### WHAT THE EXERCISE ASKS:
Whichever lines of the entries hold the word "Standard" should be identified and copied.

Data entries
[Start of section]

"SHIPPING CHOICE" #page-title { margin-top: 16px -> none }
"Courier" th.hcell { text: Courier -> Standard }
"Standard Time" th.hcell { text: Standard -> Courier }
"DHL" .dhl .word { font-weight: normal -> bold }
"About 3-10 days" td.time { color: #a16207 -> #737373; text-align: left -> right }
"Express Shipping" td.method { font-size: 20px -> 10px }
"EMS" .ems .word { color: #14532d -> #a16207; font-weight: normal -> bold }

[End of section]
[Start of section]

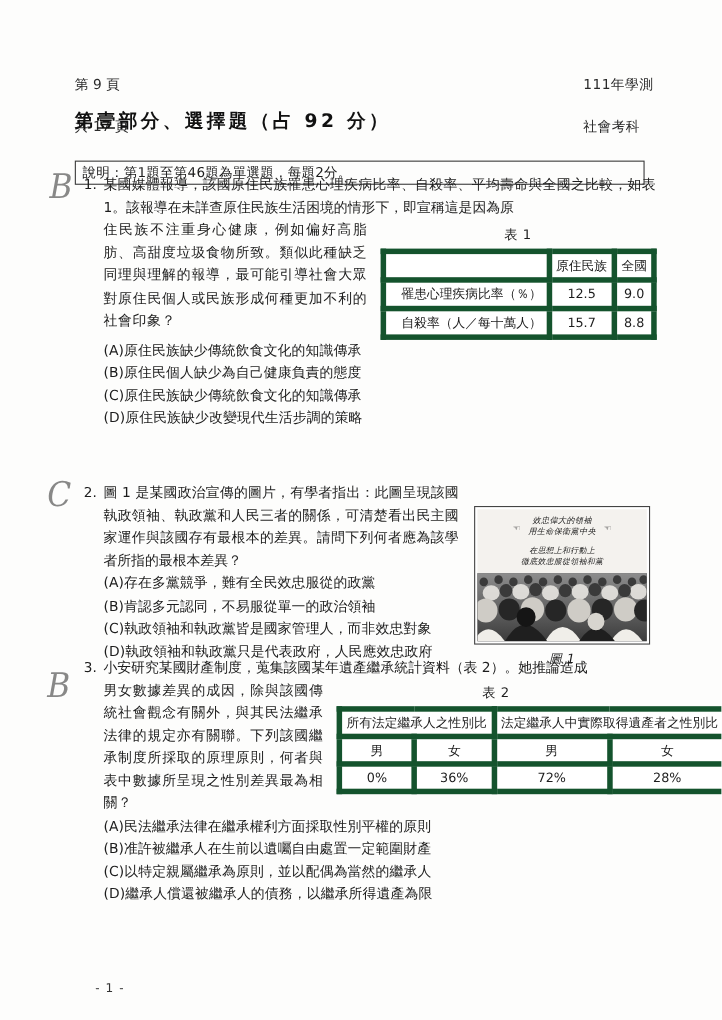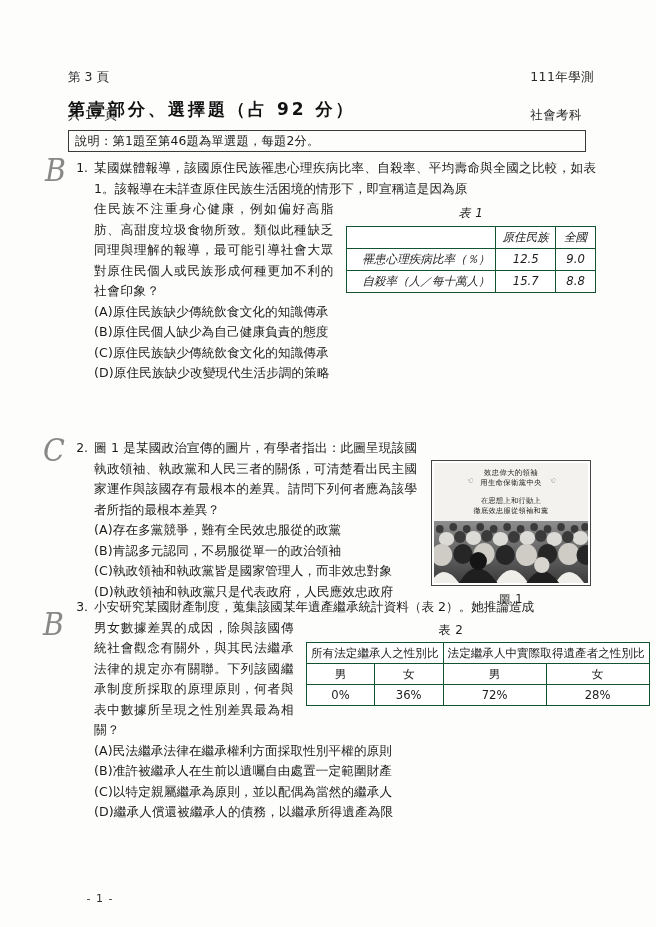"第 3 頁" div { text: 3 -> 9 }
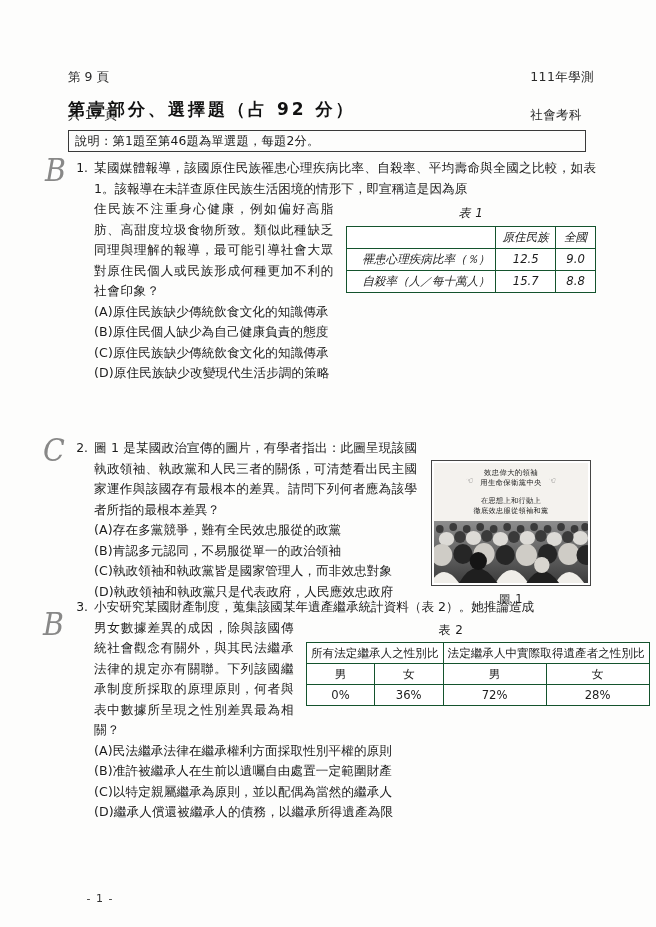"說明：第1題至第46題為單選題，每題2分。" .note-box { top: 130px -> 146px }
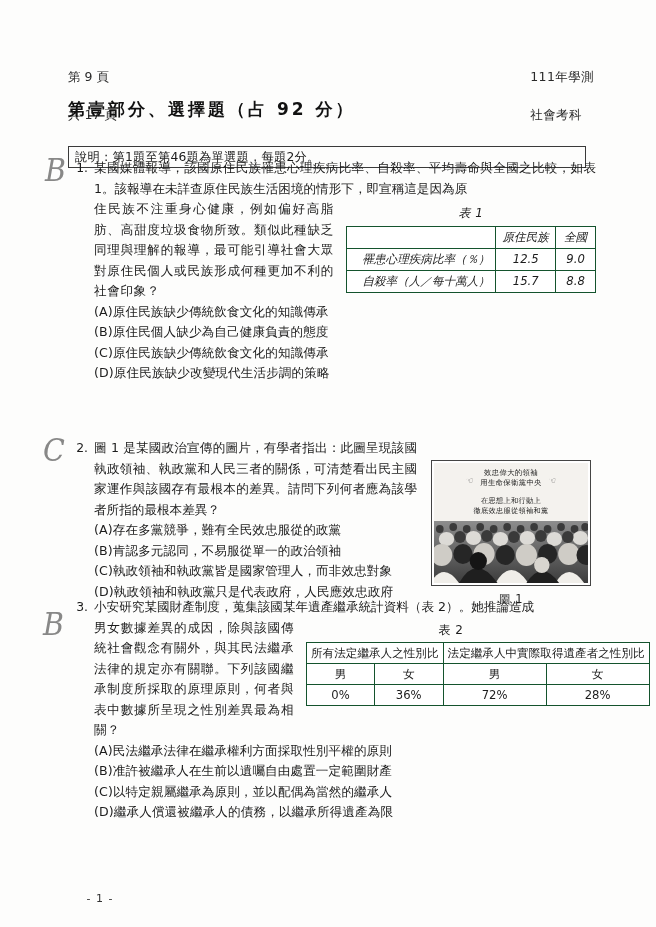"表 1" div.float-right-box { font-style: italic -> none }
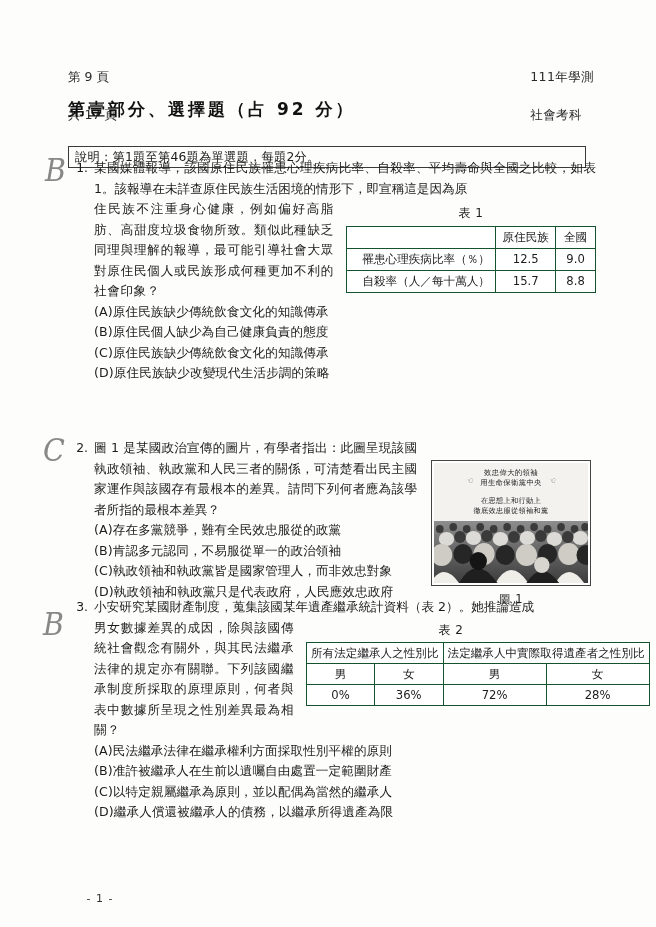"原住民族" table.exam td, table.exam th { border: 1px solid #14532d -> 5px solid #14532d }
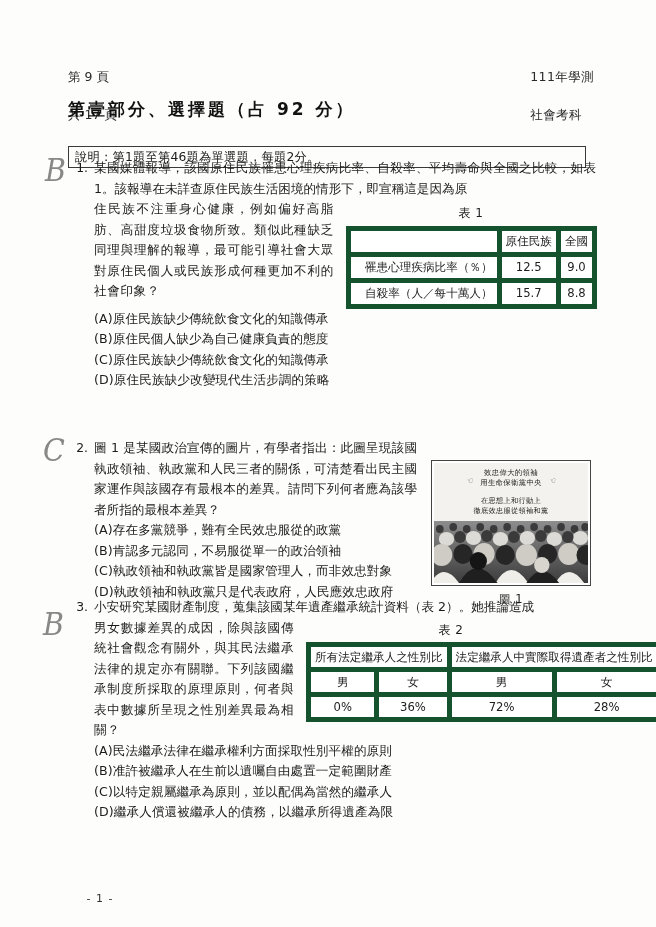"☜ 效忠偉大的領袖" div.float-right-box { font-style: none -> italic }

[End of section]

### WRITTEN RESPONSE:
"Courier" th.hcell { text: Courier -> Standard }
"Standard Time" th.hcell { text: Standard -> Courier }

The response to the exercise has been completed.